### WHAT THE EXERCISE ASKS:
Find every line of the records that has "Furniture" and return it.

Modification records

--------------------------------------------------

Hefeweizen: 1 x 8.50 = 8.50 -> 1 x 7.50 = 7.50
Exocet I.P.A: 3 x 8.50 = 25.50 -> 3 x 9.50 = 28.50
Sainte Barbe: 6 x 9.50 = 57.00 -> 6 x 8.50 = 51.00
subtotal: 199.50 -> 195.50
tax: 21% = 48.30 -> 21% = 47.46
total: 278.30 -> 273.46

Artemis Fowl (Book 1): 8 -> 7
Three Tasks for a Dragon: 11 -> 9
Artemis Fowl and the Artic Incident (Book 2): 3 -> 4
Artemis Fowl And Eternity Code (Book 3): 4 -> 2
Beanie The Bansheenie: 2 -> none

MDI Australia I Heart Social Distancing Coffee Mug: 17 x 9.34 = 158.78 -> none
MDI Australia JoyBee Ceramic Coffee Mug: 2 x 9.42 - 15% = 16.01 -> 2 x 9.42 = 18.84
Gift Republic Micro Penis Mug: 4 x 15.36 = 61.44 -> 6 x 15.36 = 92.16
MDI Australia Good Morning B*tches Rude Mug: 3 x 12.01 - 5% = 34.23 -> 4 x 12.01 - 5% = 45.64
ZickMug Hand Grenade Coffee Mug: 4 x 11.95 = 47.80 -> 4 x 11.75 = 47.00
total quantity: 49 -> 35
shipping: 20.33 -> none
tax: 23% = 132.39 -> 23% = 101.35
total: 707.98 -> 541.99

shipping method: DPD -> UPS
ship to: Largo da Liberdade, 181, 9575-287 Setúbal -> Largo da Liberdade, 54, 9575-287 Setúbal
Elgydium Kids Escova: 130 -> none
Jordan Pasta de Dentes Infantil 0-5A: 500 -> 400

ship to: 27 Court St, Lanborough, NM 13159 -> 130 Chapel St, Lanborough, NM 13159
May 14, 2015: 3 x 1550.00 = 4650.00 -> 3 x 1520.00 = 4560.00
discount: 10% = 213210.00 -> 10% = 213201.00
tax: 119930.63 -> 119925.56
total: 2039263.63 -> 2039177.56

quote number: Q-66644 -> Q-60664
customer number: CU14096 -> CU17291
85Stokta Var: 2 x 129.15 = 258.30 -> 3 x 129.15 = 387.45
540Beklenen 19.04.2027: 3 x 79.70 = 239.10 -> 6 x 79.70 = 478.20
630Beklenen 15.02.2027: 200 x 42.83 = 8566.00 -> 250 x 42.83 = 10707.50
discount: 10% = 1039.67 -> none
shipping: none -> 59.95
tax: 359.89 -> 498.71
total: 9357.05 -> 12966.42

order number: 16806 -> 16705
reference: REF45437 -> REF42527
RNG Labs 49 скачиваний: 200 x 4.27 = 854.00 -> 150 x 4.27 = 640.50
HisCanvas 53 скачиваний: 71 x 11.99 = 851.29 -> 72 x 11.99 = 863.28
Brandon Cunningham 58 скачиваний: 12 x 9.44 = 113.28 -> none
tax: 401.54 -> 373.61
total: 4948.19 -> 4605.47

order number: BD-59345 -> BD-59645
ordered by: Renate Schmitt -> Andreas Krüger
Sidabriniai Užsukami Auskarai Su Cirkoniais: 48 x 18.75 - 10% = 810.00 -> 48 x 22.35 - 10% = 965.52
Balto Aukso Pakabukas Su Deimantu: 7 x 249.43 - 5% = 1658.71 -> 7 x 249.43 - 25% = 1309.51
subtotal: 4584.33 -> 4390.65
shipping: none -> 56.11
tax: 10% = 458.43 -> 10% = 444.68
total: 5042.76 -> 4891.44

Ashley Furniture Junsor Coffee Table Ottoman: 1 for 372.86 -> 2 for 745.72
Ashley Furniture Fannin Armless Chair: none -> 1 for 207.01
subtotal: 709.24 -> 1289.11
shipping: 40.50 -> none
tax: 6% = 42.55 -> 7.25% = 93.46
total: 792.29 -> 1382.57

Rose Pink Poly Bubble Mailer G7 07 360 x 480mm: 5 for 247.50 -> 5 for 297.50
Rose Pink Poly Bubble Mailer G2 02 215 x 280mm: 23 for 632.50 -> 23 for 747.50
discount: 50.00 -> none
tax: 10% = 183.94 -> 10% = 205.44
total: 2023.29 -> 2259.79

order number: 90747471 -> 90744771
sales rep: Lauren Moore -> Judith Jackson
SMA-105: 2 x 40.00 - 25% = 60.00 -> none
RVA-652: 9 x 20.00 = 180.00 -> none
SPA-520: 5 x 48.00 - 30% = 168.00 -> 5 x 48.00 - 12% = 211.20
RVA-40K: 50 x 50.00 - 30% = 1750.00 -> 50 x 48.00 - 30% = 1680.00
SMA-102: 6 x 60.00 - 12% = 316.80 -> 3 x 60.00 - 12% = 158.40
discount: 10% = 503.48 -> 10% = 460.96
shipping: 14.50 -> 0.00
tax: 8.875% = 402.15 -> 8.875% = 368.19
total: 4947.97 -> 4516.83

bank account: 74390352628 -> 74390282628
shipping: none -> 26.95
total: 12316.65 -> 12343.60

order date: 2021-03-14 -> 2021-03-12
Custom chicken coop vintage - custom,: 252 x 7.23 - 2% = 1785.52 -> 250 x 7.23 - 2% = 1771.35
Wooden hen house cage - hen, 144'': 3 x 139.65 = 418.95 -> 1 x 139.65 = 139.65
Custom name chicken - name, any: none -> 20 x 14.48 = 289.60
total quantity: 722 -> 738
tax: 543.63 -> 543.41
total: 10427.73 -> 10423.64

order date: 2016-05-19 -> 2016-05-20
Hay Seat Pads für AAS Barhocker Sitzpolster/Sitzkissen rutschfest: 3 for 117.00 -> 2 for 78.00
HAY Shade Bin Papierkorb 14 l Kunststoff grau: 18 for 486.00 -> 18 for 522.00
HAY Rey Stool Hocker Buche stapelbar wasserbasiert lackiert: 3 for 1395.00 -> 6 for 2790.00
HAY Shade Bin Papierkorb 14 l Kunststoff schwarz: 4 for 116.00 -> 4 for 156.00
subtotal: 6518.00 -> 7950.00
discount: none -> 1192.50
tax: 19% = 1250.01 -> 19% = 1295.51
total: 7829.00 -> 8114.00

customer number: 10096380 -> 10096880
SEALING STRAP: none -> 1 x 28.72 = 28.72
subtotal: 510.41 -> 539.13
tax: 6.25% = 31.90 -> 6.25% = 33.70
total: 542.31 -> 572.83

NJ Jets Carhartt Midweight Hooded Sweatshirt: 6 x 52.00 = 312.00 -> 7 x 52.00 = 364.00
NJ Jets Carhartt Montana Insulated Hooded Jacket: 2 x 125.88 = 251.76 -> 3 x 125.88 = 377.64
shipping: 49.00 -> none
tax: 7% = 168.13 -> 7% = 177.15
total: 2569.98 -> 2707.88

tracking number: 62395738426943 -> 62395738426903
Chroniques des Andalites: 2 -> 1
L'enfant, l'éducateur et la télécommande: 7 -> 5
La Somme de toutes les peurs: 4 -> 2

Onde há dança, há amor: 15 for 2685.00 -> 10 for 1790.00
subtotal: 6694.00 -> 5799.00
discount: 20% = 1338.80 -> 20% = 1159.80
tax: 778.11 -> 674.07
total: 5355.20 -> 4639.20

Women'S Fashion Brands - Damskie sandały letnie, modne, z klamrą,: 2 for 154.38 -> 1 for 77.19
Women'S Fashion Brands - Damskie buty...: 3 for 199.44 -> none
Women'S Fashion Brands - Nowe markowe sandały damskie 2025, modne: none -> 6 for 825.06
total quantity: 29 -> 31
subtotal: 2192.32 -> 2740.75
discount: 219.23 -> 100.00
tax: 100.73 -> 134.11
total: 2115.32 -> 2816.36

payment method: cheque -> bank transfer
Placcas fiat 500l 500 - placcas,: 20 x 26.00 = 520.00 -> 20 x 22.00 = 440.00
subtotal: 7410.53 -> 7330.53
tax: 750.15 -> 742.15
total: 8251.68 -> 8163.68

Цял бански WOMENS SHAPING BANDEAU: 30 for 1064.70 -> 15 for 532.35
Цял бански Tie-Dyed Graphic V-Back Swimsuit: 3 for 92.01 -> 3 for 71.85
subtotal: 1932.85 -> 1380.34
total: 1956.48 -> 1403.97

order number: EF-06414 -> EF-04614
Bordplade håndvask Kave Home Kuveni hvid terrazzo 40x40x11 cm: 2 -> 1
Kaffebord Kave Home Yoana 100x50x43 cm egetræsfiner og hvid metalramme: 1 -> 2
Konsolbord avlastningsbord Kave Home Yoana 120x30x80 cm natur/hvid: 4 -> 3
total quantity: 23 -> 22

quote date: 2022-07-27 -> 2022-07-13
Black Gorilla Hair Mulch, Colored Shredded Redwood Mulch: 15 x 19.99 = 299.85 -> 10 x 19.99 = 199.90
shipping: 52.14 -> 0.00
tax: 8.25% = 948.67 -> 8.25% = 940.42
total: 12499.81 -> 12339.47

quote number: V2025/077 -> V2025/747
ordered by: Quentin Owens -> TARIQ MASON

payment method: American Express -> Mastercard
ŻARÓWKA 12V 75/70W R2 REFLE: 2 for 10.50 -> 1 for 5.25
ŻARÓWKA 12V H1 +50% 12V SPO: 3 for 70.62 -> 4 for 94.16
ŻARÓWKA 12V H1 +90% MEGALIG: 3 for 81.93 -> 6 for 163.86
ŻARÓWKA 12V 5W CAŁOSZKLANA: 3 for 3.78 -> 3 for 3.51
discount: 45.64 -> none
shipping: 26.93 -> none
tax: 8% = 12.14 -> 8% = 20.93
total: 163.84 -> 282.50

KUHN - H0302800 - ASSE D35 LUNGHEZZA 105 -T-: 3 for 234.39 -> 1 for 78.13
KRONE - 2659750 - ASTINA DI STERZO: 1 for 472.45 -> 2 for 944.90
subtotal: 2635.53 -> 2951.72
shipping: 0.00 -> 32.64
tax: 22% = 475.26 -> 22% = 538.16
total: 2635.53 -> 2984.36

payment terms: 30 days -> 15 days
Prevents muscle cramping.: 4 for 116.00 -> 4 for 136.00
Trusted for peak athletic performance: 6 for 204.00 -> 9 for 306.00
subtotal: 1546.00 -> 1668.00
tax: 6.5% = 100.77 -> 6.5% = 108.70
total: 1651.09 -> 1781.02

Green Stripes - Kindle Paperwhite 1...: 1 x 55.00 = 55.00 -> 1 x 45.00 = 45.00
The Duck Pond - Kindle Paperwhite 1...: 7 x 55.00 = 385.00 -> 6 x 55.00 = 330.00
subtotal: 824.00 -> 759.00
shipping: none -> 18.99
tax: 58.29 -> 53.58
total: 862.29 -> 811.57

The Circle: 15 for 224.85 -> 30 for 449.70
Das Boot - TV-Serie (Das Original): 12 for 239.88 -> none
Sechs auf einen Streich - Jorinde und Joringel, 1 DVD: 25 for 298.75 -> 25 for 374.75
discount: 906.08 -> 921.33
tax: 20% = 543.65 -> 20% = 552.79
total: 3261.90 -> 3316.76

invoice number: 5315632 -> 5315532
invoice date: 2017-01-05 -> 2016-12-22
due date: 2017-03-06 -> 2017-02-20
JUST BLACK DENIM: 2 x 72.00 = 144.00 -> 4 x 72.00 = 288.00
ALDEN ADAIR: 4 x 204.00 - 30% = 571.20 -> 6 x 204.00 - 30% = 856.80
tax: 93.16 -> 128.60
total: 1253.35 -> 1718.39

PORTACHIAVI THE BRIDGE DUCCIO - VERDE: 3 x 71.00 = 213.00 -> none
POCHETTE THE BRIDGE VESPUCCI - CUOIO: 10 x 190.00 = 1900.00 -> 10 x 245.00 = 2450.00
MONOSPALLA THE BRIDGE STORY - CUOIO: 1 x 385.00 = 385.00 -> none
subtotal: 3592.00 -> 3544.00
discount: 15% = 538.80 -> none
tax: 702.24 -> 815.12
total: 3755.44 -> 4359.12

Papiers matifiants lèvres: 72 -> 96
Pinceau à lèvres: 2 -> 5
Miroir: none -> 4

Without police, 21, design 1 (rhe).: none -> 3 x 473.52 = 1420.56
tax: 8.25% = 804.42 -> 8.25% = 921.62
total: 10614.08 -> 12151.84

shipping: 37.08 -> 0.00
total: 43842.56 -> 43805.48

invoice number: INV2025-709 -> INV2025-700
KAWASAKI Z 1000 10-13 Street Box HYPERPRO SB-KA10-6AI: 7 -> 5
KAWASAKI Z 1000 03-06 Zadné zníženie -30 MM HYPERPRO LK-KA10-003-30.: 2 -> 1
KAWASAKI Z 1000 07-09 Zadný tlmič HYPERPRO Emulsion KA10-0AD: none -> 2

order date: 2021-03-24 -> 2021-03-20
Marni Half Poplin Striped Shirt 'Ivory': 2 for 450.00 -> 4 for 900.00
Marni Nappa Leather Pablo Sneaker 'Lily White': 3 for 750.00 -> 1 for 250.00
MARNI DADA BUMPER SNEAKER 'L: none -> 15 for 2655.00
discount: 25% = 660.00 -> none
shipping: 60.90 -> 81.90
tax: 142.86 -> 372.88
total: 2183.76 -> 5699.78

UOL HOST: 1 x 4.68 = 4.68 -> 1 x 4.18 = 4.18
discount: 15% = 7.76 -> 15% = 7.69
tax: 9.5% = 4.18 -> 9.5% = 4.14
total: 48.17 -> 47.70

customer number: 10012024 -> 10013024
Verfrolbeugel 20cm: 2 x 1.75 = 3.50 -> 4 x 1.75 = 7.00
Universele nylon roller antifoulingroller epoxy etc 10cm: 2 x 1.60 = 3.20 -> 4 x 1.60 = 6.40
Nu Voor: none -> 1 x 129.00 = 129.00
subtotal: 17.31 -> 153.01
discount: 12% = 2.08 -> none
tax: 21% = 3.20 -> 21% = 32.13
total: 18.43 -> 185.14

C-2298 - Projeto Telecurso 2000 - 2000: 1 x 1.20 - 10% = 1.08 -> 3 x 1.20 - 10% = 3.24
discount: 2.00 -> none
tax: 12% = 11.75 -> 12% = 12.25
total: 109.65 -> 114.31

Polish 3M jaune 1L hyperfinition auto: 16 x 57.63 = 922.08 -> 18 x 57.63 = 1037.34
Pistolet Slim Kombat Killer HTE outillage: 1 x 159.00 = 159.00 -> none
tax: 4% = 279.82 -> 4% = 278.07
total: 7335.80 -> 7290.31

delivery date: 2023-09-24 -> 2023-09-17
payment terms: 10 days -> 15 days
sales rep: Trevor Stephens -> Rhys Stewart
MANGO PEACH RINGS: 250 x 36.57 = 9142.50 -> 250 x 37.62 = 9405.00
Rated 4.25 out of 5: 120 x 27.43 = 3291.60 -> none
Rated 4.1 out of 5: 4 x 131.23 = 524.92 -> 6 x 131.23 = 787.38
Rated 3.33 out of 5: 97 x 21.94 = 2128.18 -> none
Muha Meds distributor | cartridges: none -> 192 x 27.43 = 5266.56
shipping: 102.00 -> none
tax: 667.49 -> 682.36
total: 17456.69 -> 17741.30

--------------------------------------------------

### EXERCISE OUTPUT:
Ashley Furniture Junsor Coffee Table Ottoman: 1 for 372.86 -> 2 for 745.72
Ashley Furniture Fannin Armless Chair: none -> 1 for 207.01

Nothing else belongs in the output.